• What is expected: Your task is to copy every line of the entries that holds the word "total".

━━━━

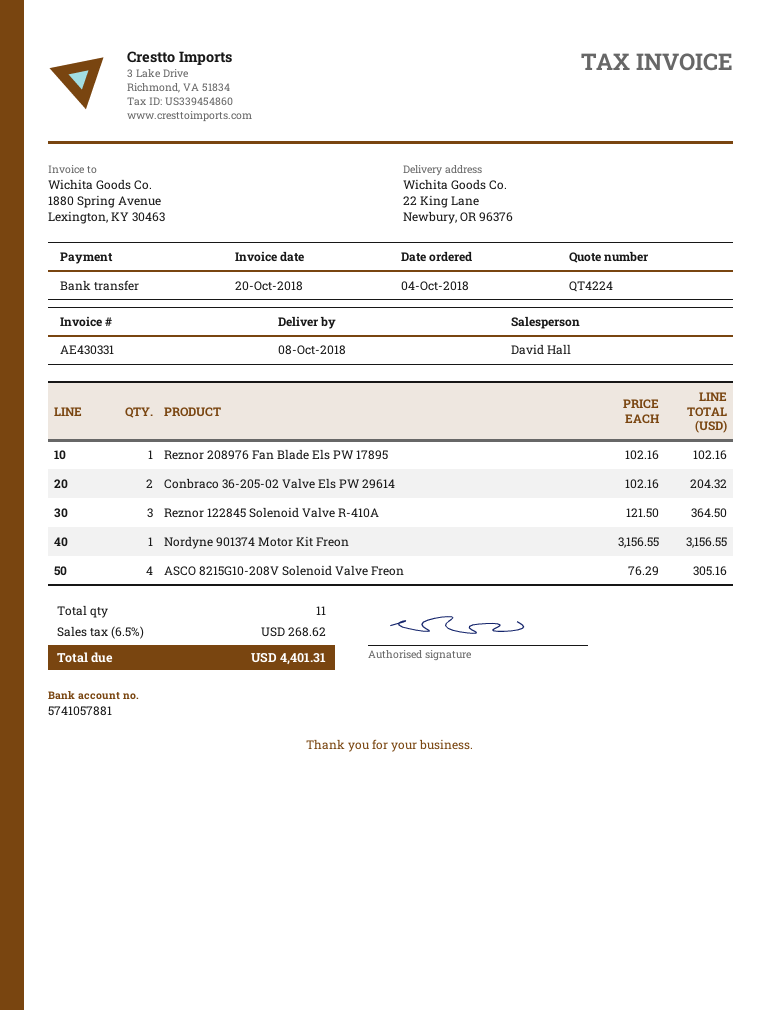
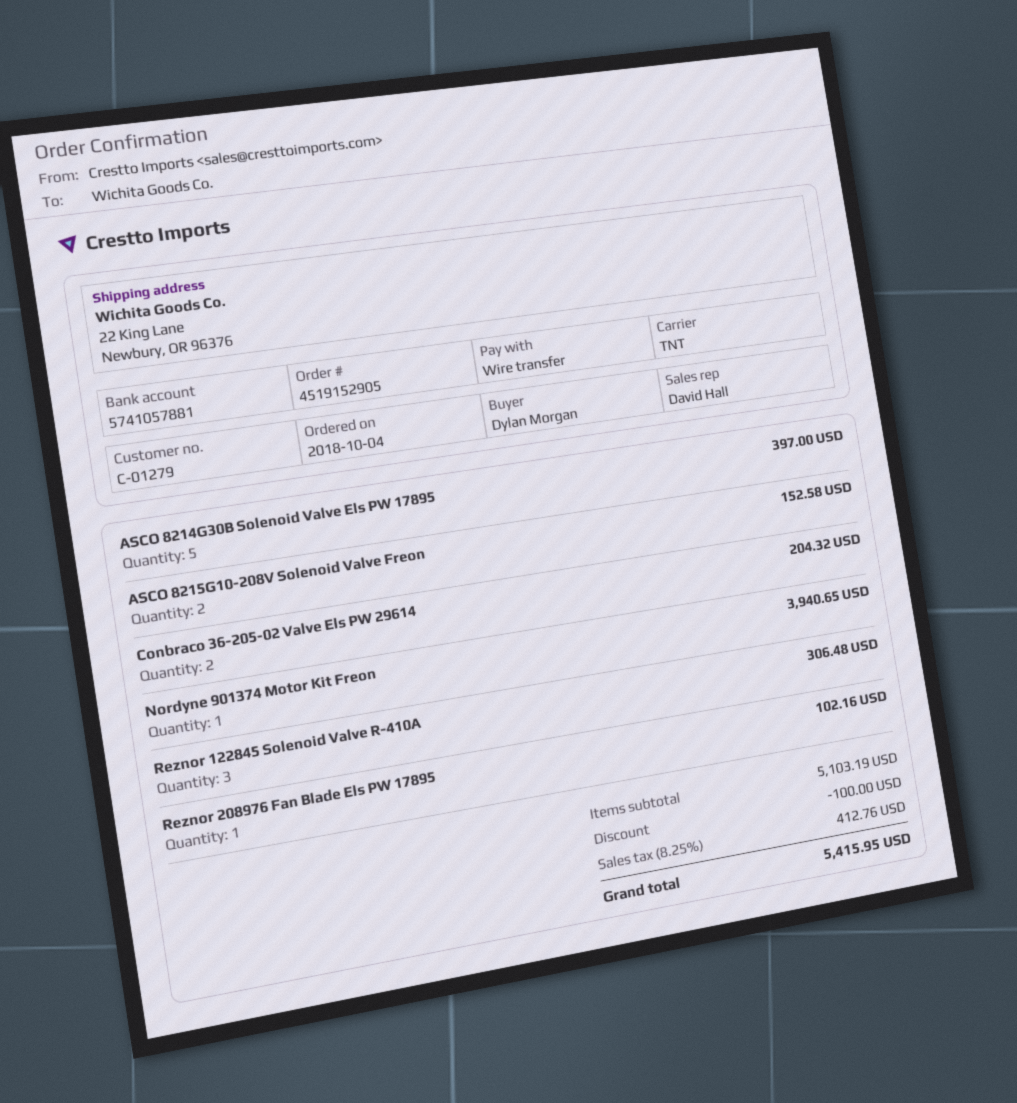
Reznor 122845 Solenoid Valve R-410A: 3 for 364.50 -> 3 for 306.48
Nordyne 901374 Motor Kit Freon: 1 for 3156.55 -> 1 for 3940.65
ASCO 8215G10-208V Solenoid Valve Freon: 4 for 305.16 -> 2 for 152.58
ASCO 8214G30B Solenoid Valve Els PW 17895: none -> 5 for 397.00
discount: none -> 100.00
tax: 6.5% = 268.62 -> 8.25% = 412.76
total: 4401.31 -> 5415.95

━━━━

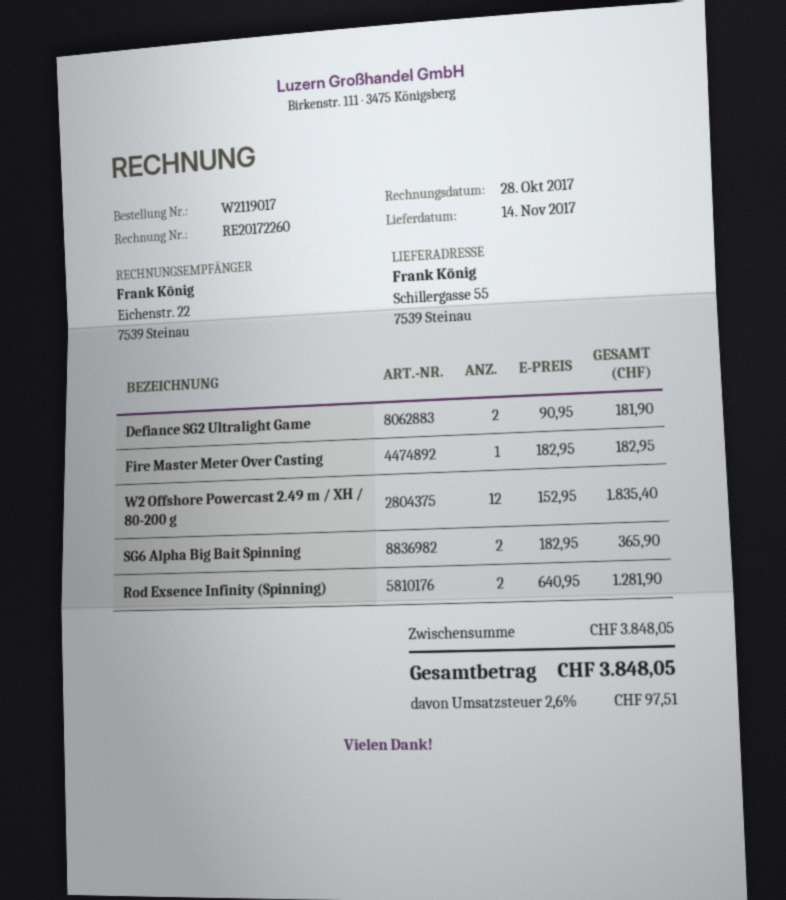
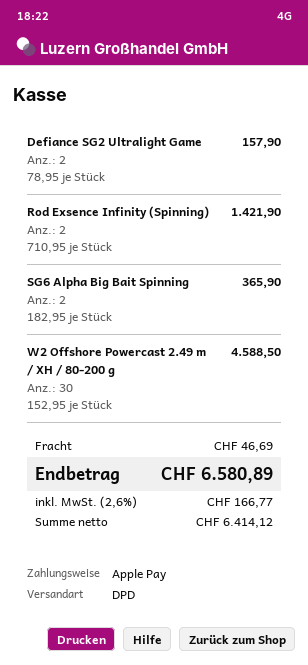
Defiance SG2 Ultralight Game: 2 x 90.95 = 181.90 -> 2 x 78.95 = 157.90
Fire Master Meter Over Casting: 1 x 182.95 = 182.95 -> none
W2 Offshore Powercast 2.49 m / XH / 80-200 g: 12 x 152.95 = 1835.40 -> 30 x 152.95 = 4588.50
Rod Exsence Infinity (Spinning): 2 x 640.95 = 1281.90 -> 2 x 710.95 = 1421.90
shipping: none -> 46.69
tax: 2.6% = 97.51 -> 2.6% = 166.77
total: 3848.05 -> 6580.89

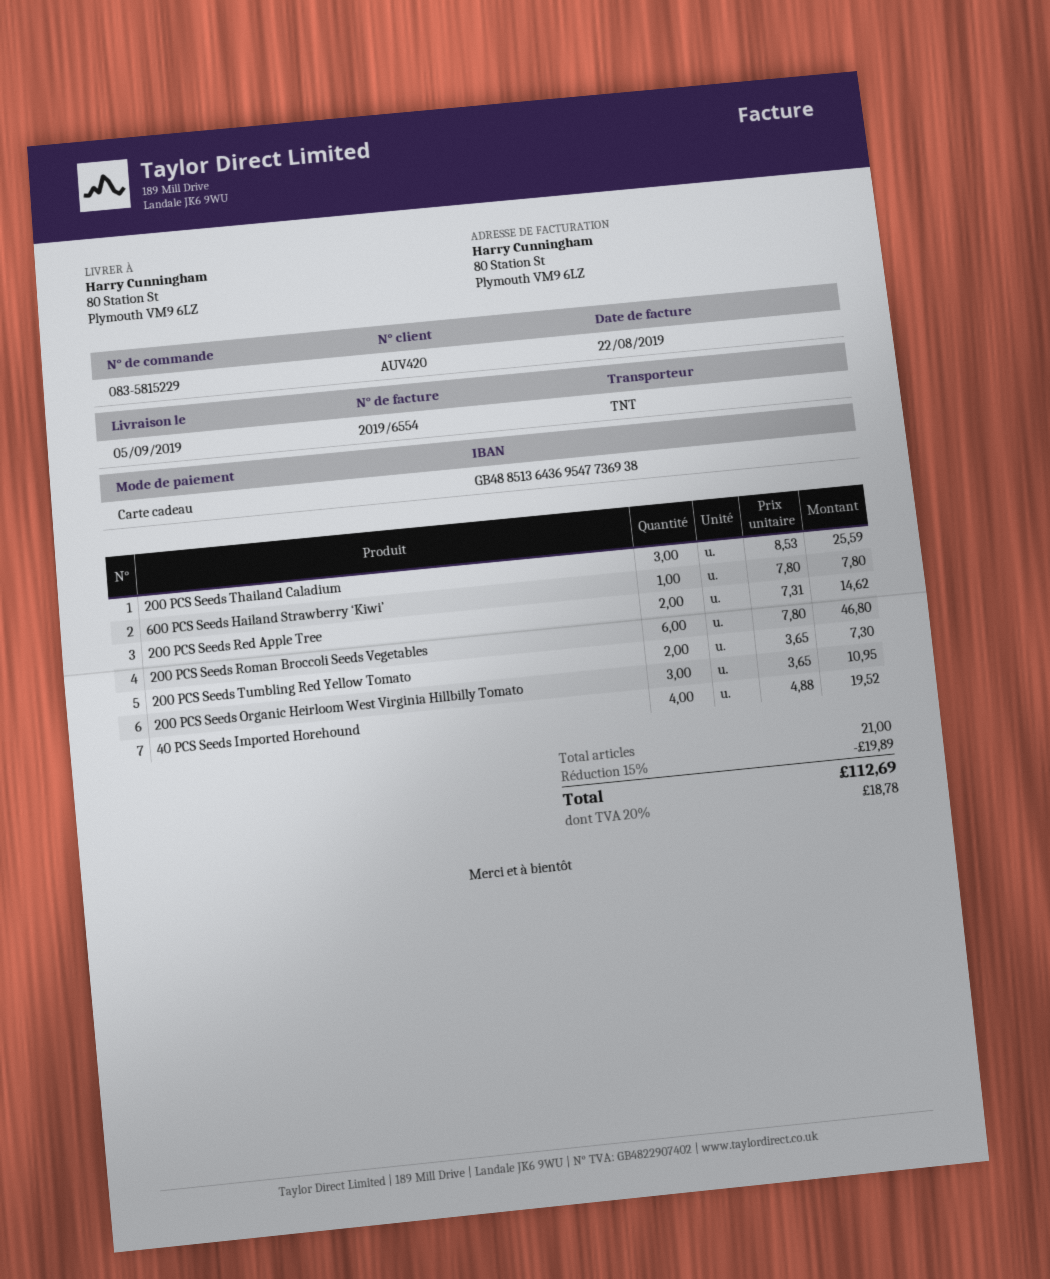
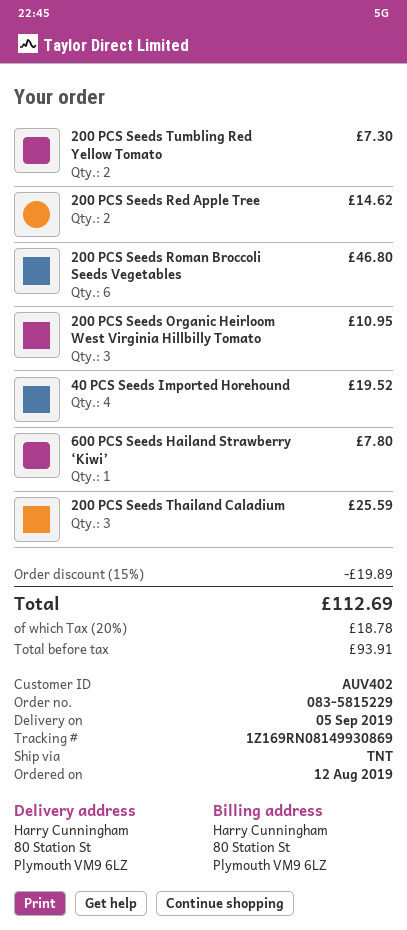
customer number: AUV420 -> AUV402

━━━━

• Result:
total: 4401.31 -> 5415.95
total: 3848.05 -> 6580.89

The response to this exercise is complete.